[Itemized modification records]
=== Section Start ===

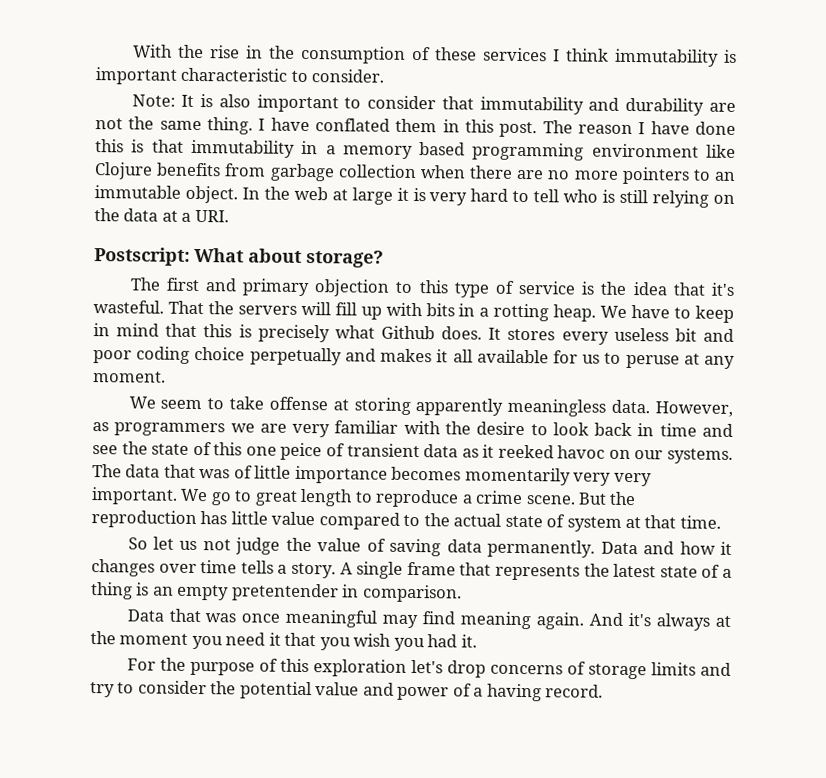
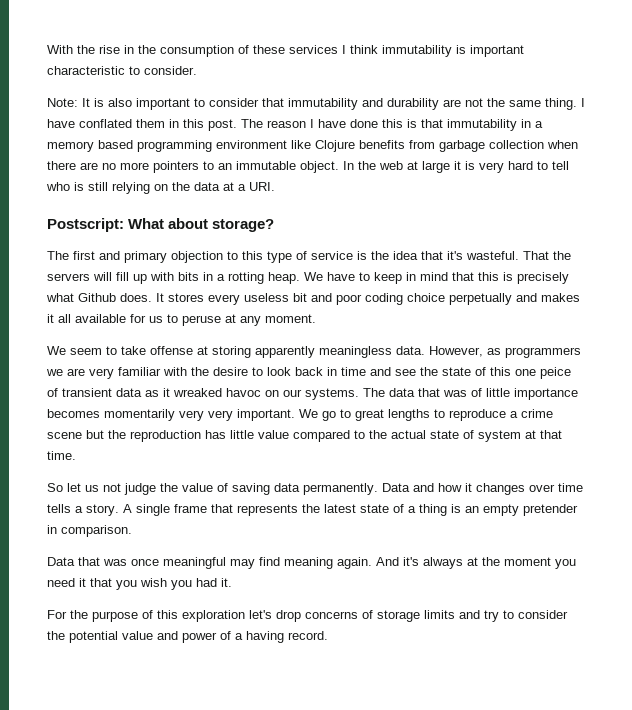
- However, as programmers we are very familiar with the desire to look back in time and see the state of this one peice of transient data as it reeked havoc on our systems.
+ However, as programmers we are very familiar with the desire to look back in time and see the state of this one peice of transient data as it wreaked havoc on our systems.
- We go to great length to reproduce a crime scene. But the reproduction has little value compared to the actual state of system at that time.
+ We go to great lengths to reproduce a crime scene but the reproduction has little value compared to the actual state of system at that time.
- A single frame that represents the latest state of a thing is an empty pretentender in comparison.
+ A single frame that represents the latest state of a thing is an empty pretender in comparison.

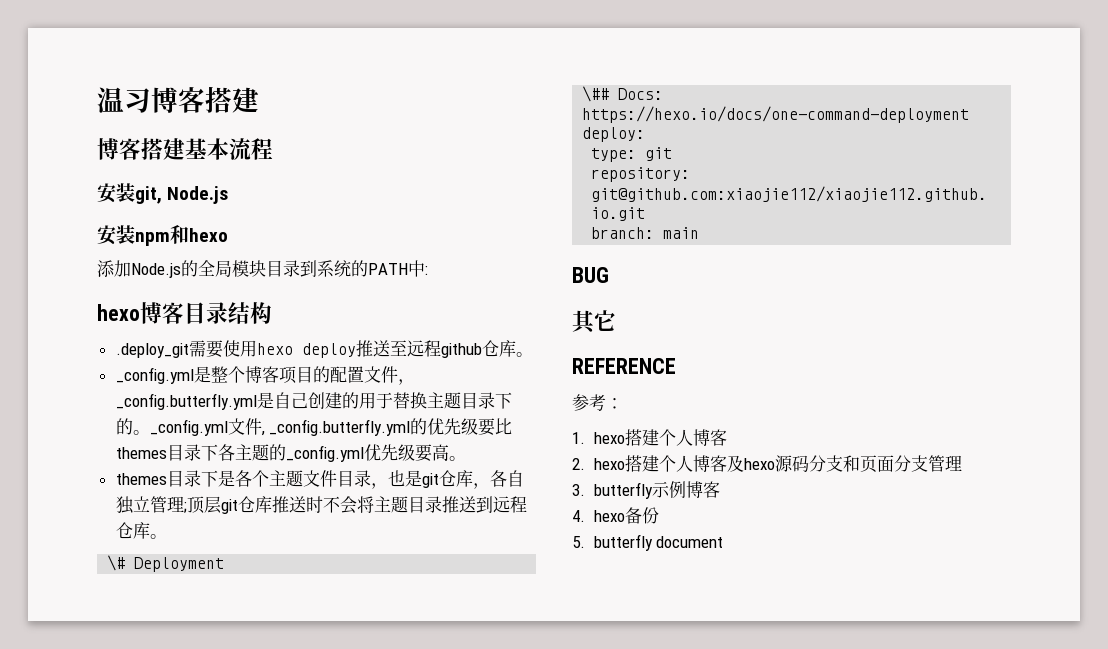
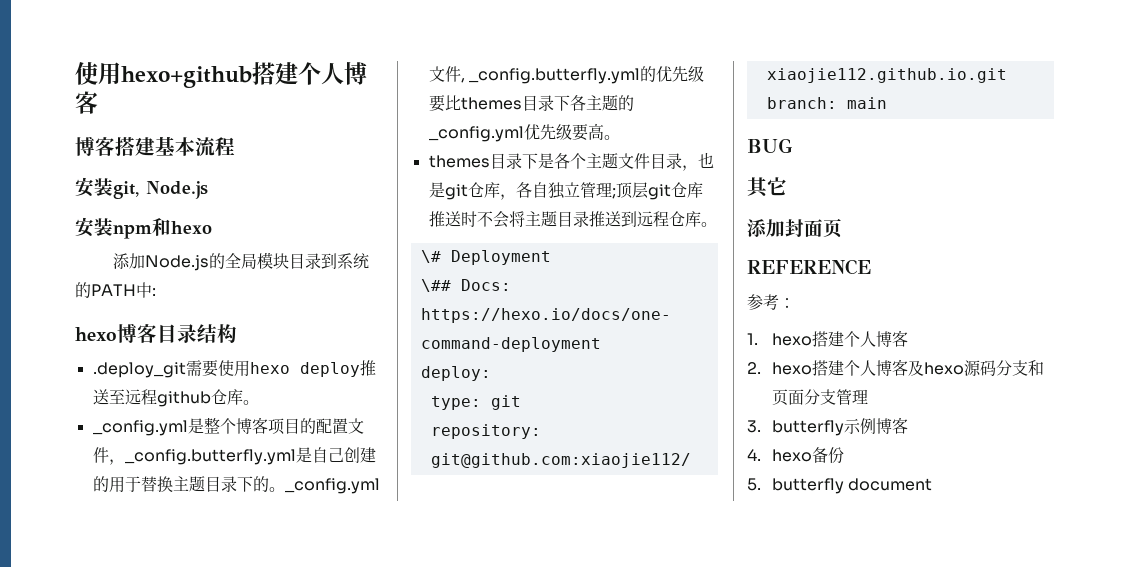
- 温习博客搭建
+ 使用hexo+github搭建个人博客
+ 添加封面页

=== Section End ===

> **Brief**: Only an exact copy of the lines from the one with "- We go to great" through the last line of the data above is wanted, and no pictures.

> **Response for this exercise**:
- We go to great length to reproduce a crime scene. But the reproduction has little value compared to the actual state of system at that time.
+ We go to great lengths to reproduce a crime scene but the reproduction has little value compared to the actual state of system at that time.
- A single frame that represents the latest state of a thing is an empty pretentender in comparison.
+ A single frame that represents the latest state of a thing is an empty pretender in comparison.

- 温习博客搭建
+ 使用hexo+github搭建个人博客
+ 添加封面页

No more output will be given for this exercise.